• **Input data**:
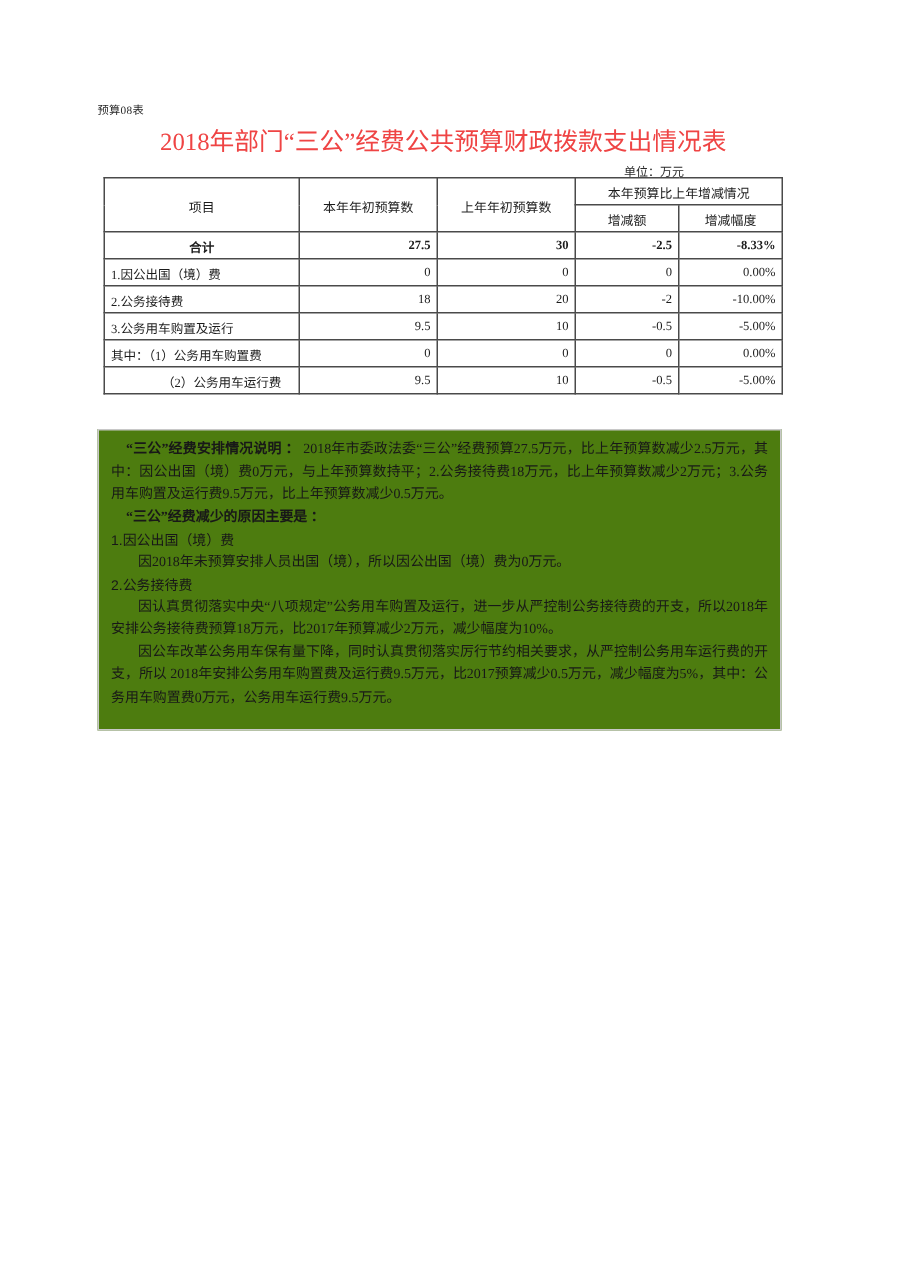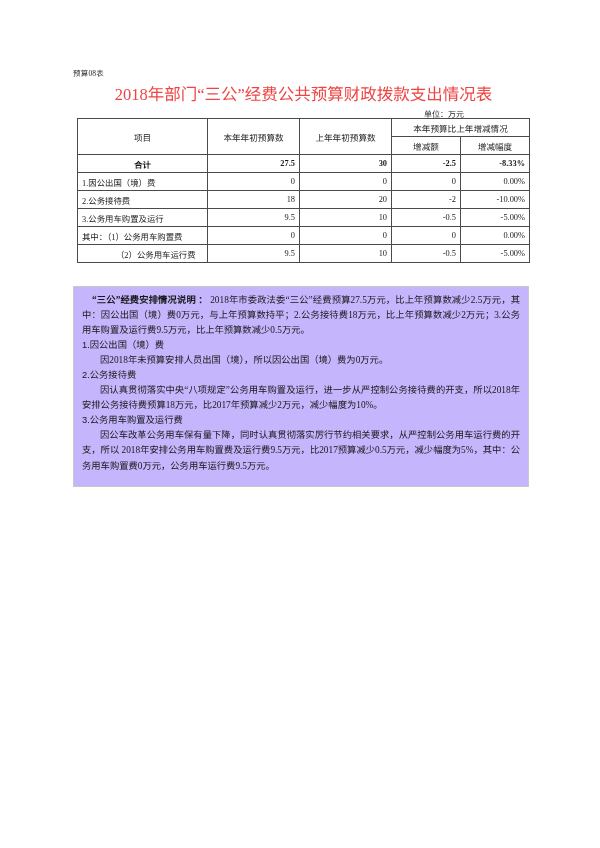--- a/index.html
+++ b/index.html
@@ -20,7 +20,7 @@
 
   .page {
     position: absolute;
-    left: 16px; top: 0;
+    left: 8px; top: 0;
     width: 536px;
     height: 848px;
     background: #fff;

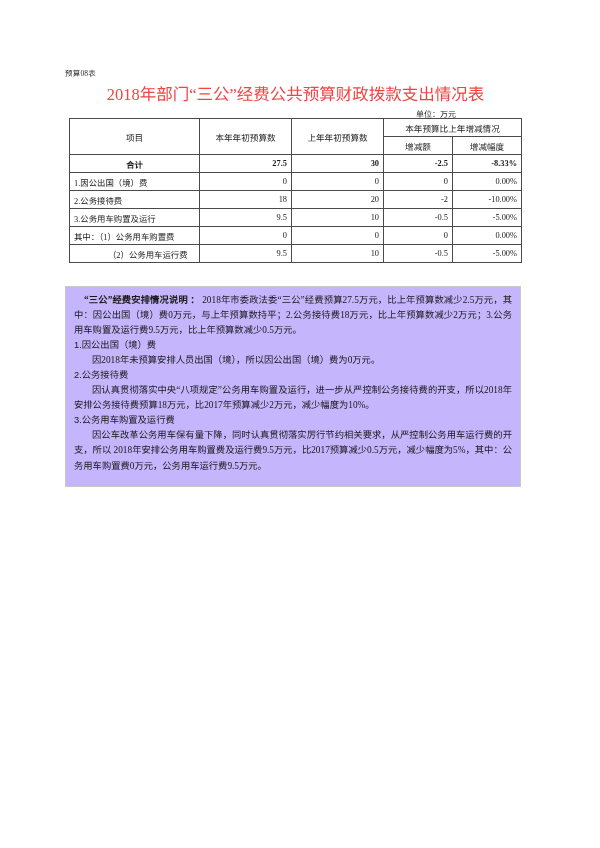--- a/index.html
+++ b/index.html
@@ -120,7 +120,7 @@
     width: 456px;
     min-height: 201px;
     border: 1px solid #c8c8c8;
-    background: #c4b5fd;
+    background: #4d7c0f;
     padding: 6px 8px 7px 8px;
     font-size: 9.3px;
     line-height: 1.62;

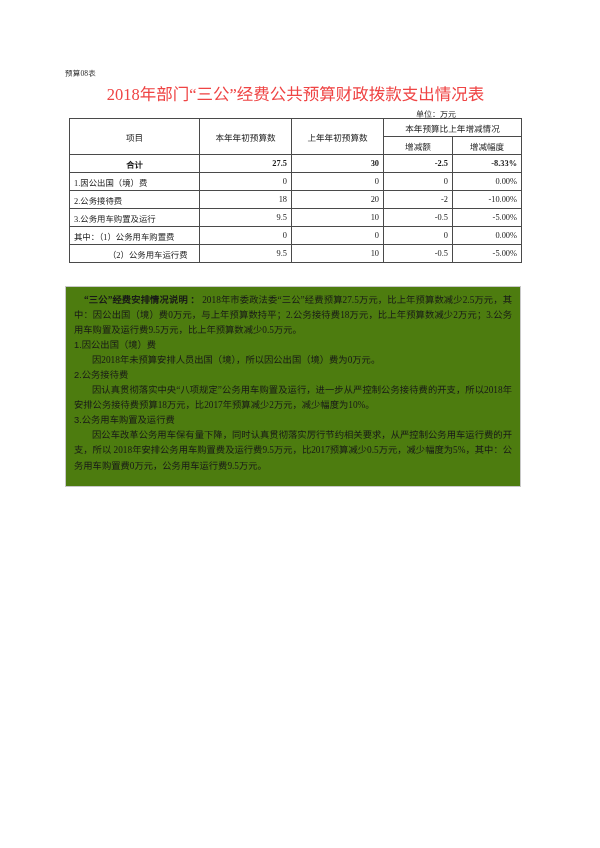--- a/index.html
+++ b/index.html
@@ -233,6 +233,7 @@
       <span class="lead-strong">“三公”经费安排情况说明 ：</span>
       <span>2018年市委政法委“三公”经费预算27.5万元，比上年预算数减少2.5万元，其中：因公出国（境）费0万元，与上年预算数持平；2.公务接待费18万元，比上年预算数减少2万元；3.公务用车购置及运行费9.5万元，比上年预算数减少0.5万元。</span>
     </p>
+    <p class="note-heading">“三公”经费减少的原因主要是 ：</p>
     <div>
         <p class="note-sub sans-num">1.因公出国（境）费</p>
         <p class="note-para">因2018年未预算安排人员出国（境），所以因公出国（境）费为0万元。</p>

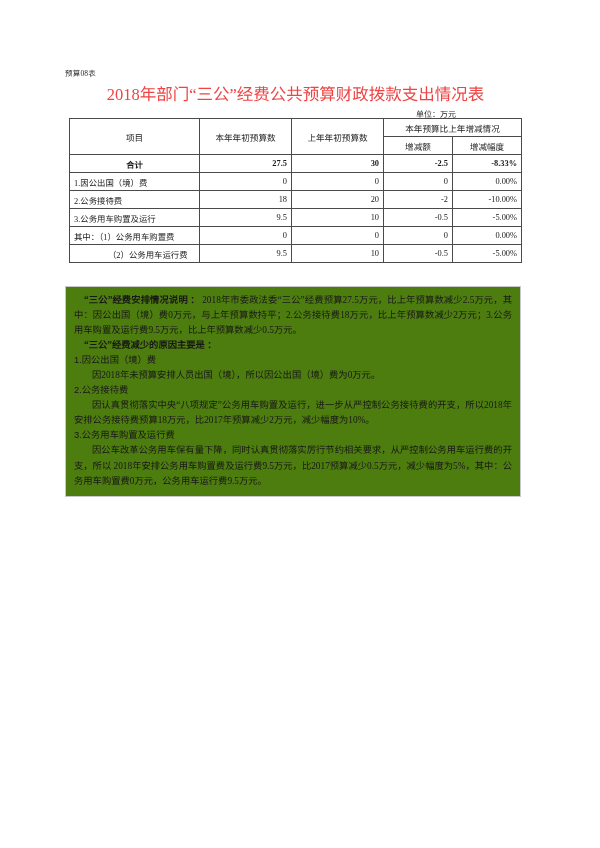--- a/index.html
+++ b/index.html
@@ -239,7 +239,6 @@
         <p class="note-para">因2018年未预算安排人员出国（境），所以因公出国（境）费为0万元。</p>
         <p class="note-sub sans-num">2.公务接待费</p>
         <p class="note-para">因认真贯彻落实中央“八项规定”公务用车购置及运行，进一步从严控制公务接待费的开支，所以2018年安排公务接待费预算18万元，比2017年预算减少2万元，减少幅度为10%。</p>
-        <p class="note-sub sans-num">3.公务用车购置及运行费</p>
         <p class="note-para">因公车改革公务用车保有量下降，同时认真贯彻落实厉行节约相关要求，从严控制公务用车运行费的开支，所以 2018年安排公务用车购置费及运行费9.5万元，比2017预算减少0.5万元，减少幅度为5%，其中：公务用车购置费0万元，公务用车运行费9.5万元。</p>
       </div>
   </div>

• **Exercise objective**: Search the entries for the string "sans" and return each line where it turns up.

• **Expected answer**:
         <p class="note-sub sans-num">1.因公出国（境）费</p>
         <p class="note-sub sans-num">2.公务接待费</p>
-        <p class="note-sub sans-num">3.公务用车购置及运行费</p>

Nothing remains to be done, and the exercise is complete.